Although she stopped producing seasonal collections during lockdown, Rhodes has done at least one collaboration a year since then, with old friends and new.
Last year she teamed with the Australian accessories designer Poppy Lissiman on a capsule collection of sunglasses and handbags, while in 2022, she partnered with John Fluevog, working her signature 1970s Wiggle prints and blindingly bright colors into the Canadian designer’s distinctive styles.
“Fluevogs are for tripping the light fantastic,” Rhodes declared at the time.
Over the years there have been collaborations with Ikea, Free People and Happy Socks, while earlier this summer Rhodes unveiled a collaboration with the Spanish clothing label Celia B (not to be confused with her old friend Celia Birtwell). Rhodes added print to Celia B’s extravagant, ruffled dresses and breezy caftan styles.
Now Rhodes is ready to move on to interiors and eager to apply her trippy, free-flowing patterns to wallpaper, home fabrics and rugs.
She sketches daily, using large Japanese rice paper notebooks and felt-tip pens. The rice paper absorbs the ink beautifully, she said. Asked if she’d ever join David Hockney and design on a digital device, she said absolutely not.
“I do not use an iPad. I paint, and I draw. And I wish David didn’t use an iPad either,” said Rhodes, who adores Hockney and strongly recommends the London show “David Hockney: Bigger & Closer (not smaller & further away),” which features large-scale projections of the artist’s work.
She and her team are giving back, too, teaching painting and drawing classes live and online. The flowery sneakers she’s wearing for the interview were the fruit of a painting class that she and her team taught online during lockdown, while the launch party of the Celia B collection in June included a fashion drawing class.

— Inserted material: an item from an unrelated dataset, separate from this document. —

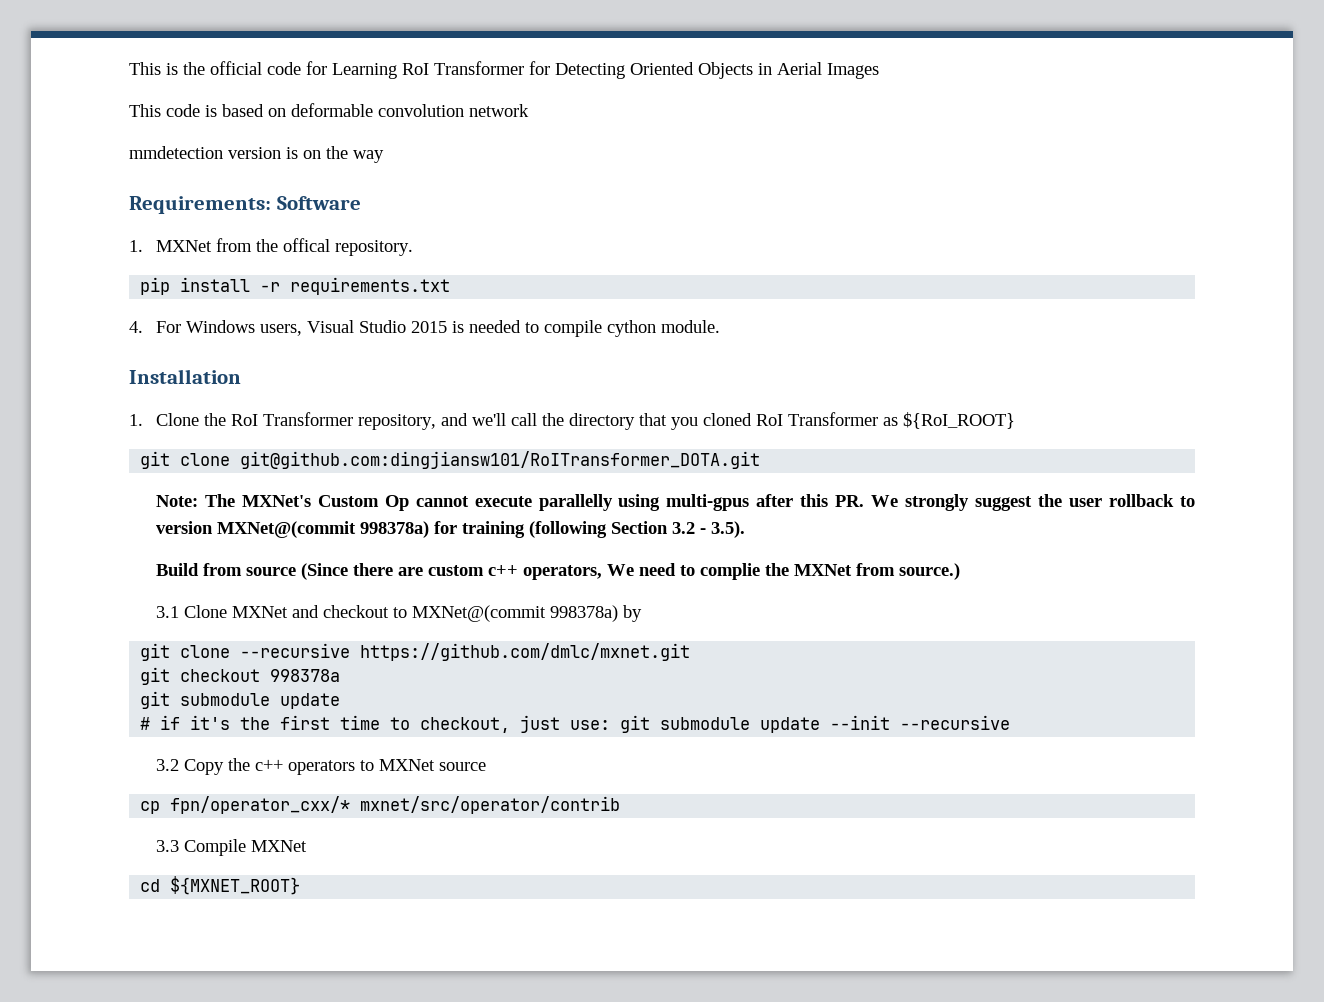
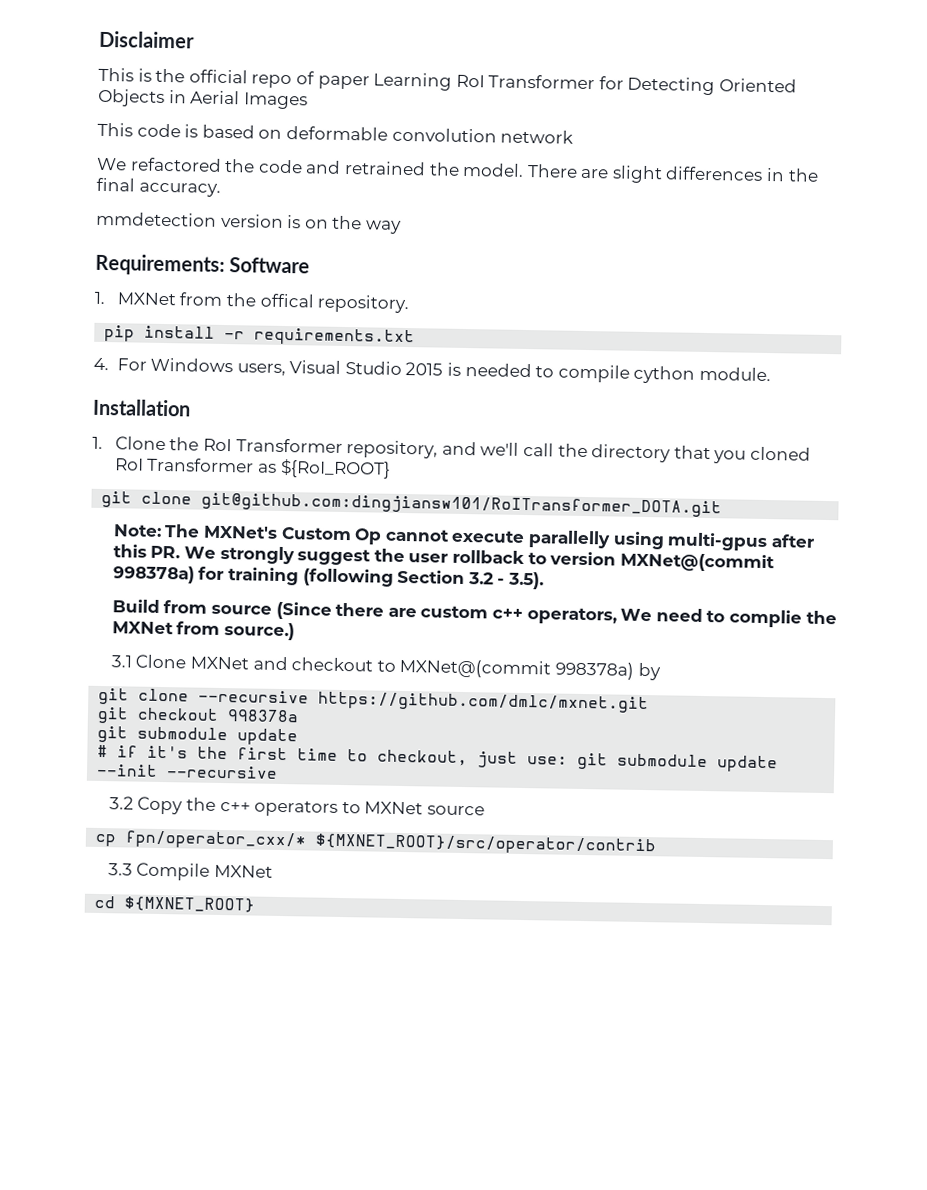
(129, 68) none -> [99,30,195,49] Disclaimer //
[267,61,327,75] code for -> [251,71,370,90] repo of paper
(529, 110) none -> [96,157,819,184] [96,177,221,197] // We refactored the code and retrained the model. There are slight differences in the final accuracy.
[360,796,621,814] mxnet/src/operator/contrib -> [315,833,657,856] ${MXNET_ROOT}/src/operator/contrib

In addition to being a hoarder, Rhodes is also a self-confessed workaholic and strikingly similar to the fresh-faced designer who took the American department stores by storm in 1969, wearing white, knee-high Biba boots and red, drawn-on curls, and with chiffon dress samples draped over one arm.
Rhodes said her arrival in America all those years ago was like a fairy tale.
“Diana Vreeland absolutely raved about my things and insisted they went on a photo shoot with Natalie Wood. Then she phoned up [Henri] Bendel and told them, ‘Darling, you’ve got to have these clothes!’ There were all sorts of adventures I didn’t realize I was having at the time,” said Rhodes, who is healthy, happy and ready for more.